In the recent case of Buchanan v. Farmer, 122 Ark. 562-566, we said: “In Harris v. Roof’s Excrs., 10 Barb. (N. Y.) 489, the court held that no action will lie for services as a lobby agent in attending to a claim against the State before the Legislature, and that agreements in respect to such services are against public policy, and are prejudicial to sound legislation. To the same effect are Trist v. Child, 21 Wall. (U. S.) 441; Rose v. Truax, 21 Barb. (N. Y.) 361; Clippenger v. Hepbaugh, 5 Watts & Sergeant (Pa.) 315, 40 Am. Dec. 519.”

The proof shows that the amount paid to Conway Bros, or C. M. Conway and to Heilbron were in the nature of fees or compensation for lobby services in procuring the enactment of the bill, by the Legislature, creating the improvement district.

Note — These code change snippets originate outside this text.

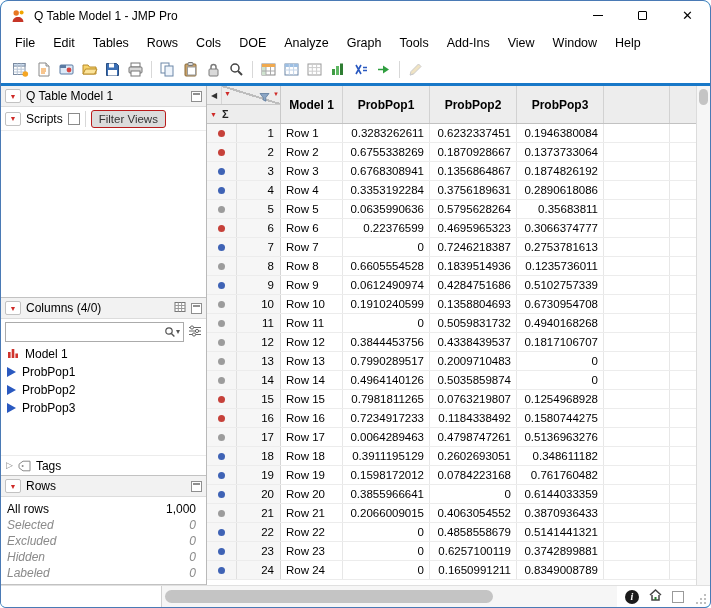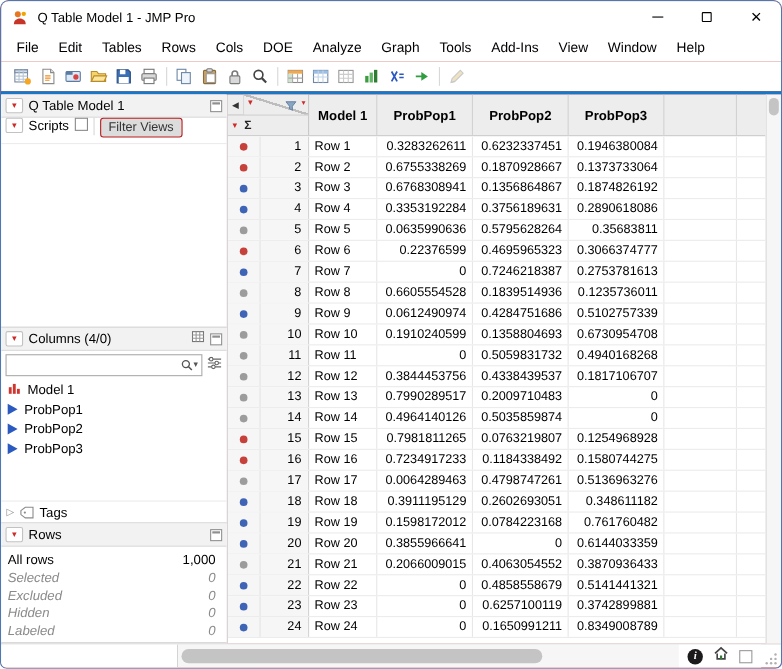"Q Table Model 1 -" .window { background: #b91c1c -> #0ea5e9 }
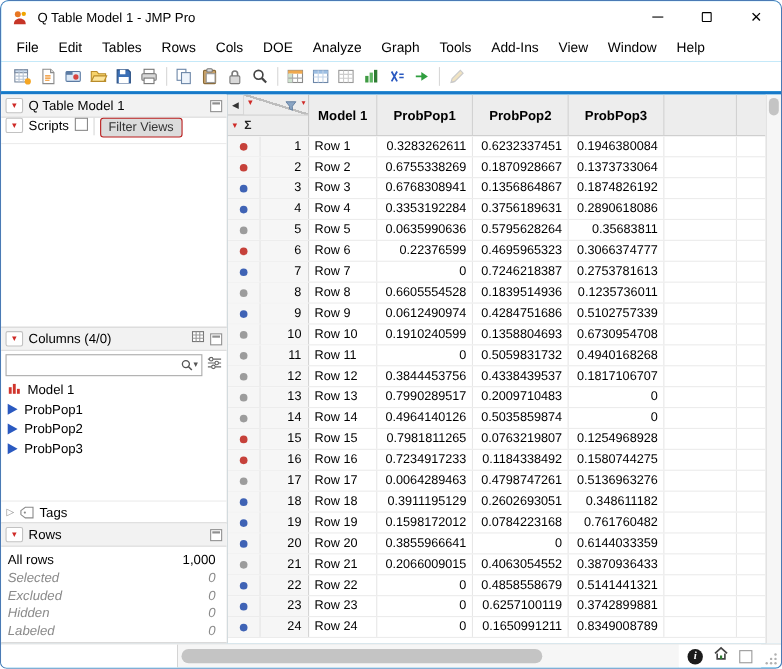"Scripts" .scripts-row { align-items: flex-start -> center }
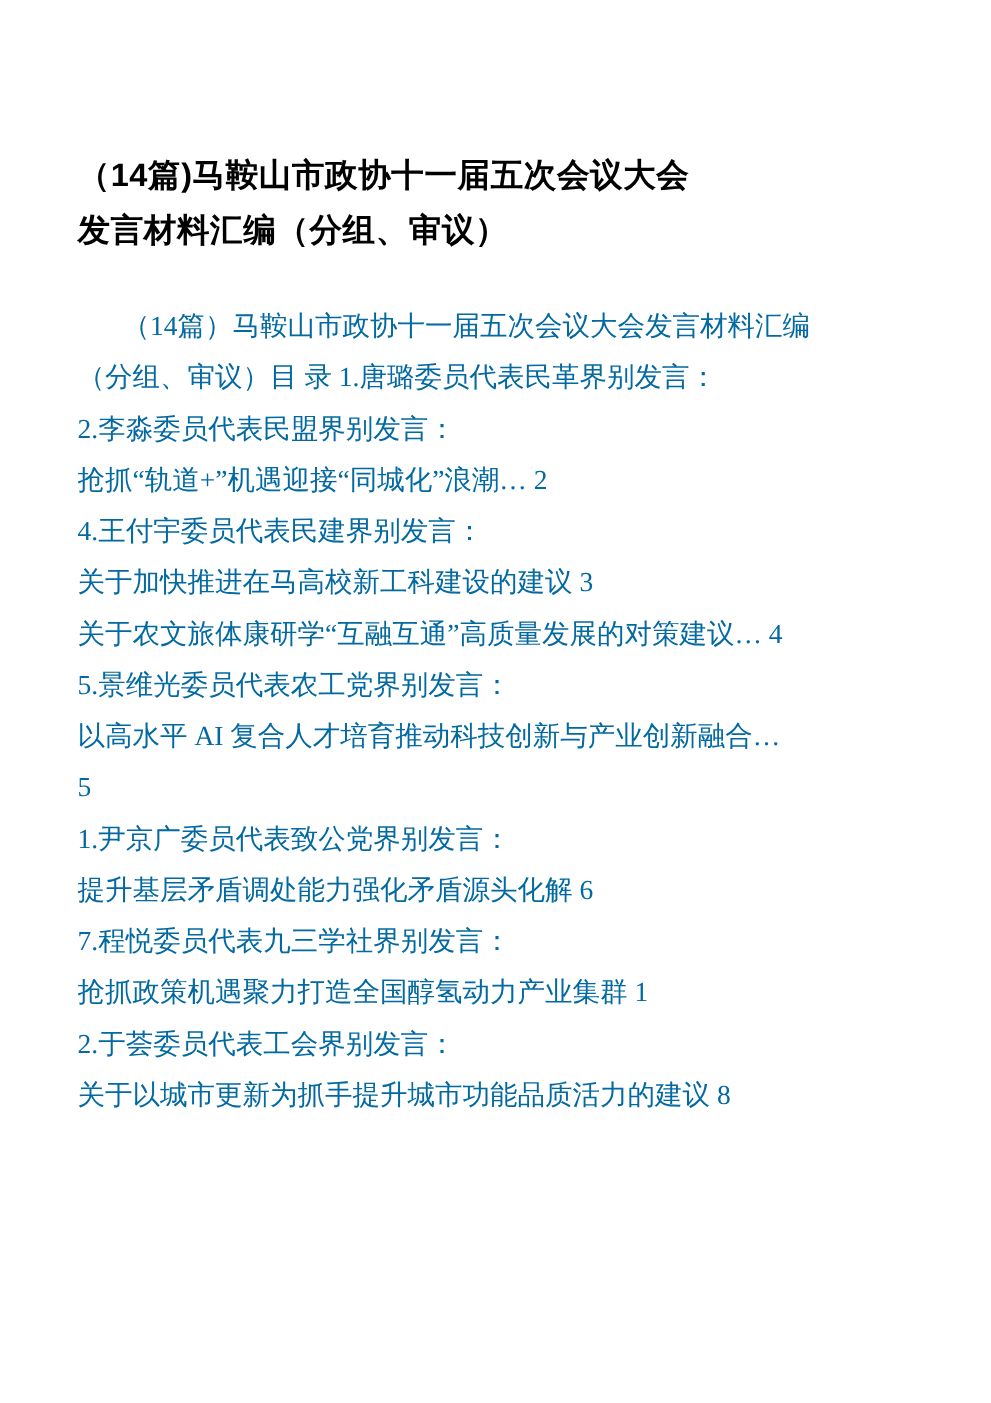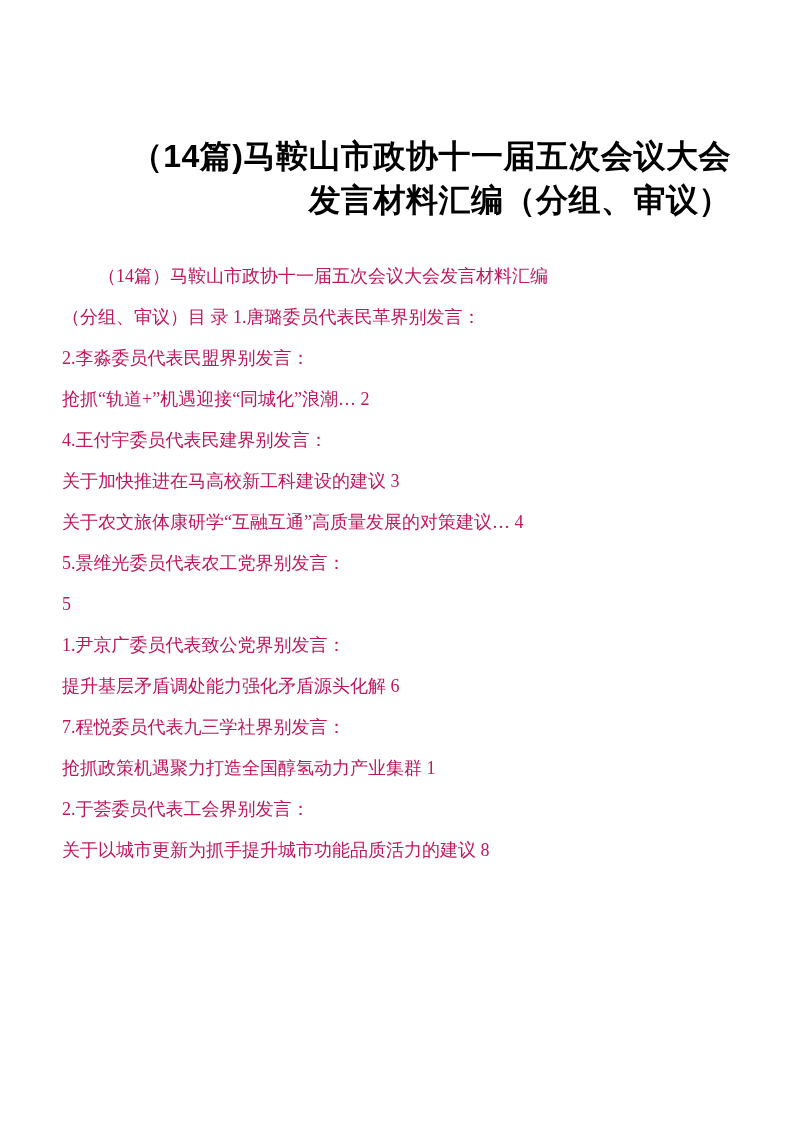"（14篇)马鞍山市政协十一届五次会议大会" .doc-title { font-size: 32px -> 26px; margin: 16px 0 34px 0 -> 0 0 34px 0; text-align: right -> left }
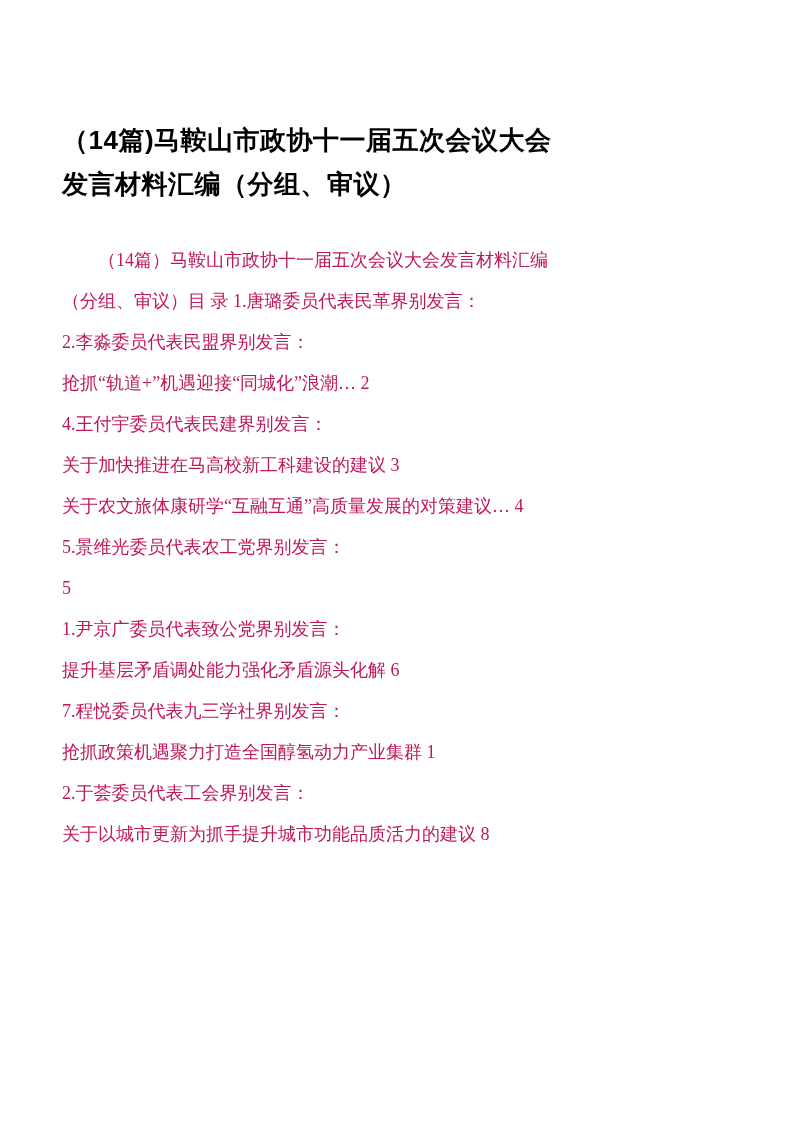"（14篇）马鞍山市政协十一届五次会议大会发言材料汇编" .body-text { color: #be185d -> #0369a1; font-size: 18px -> 22px }
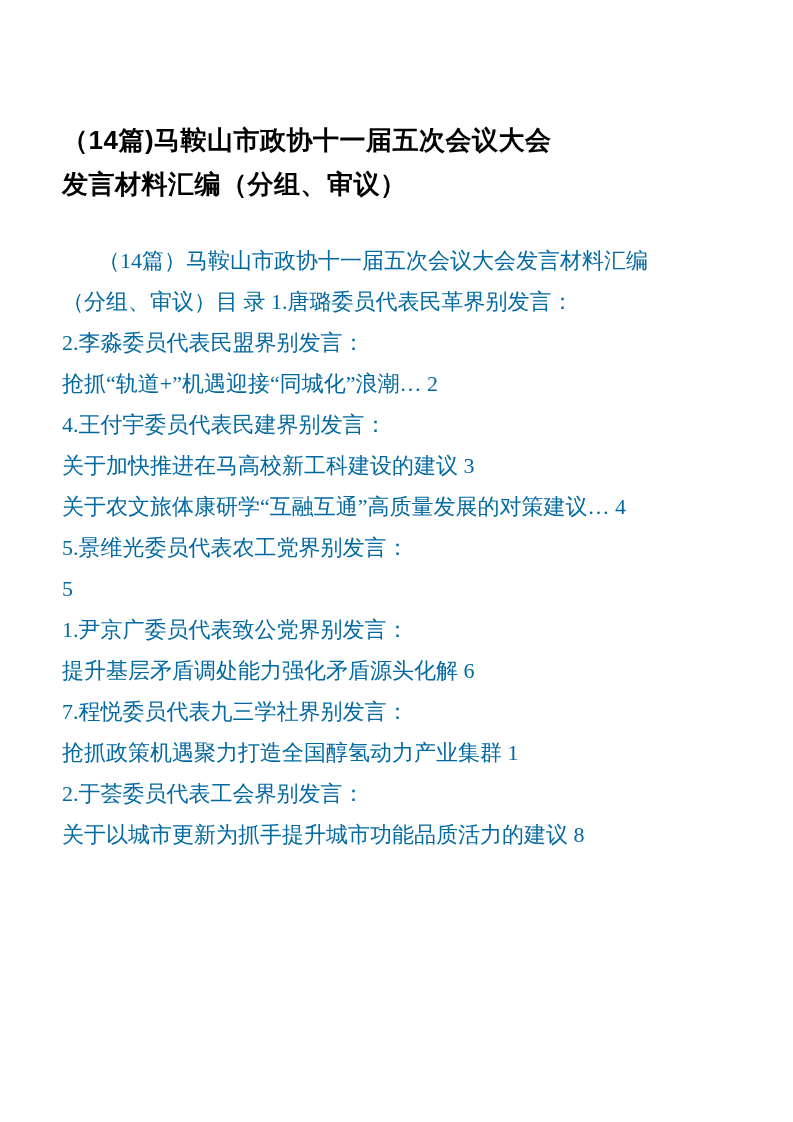"以高水平 AI 复合人才培育推动科技创新与产业创新融合…" p.para { html: none -> <p>以高水平 AI 复合人才培育推动科技创新与产业创新融合…</p> }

The amount paid to George T. Conway was to enable him to procure the services of an attorney to institute suit in his (Conway’s) name against the district to test its validity. In other words, the district paid for the services of an attorney to bring suit which challenged its own existence and then defended that suit. There was no authority for such payment.

However worthy and honest may be the motive for such appropriation-of moneys, which are levied and collected by way of local assessments for public improvements, they are contrary to public policy and void. The Legislature could not authorize the payment of money for such purposes in the first instance, and, therefore, it was not within its power to ratify and confirm such payments after they had been made.

The decree of the court is, therefore, correct and is affirmed.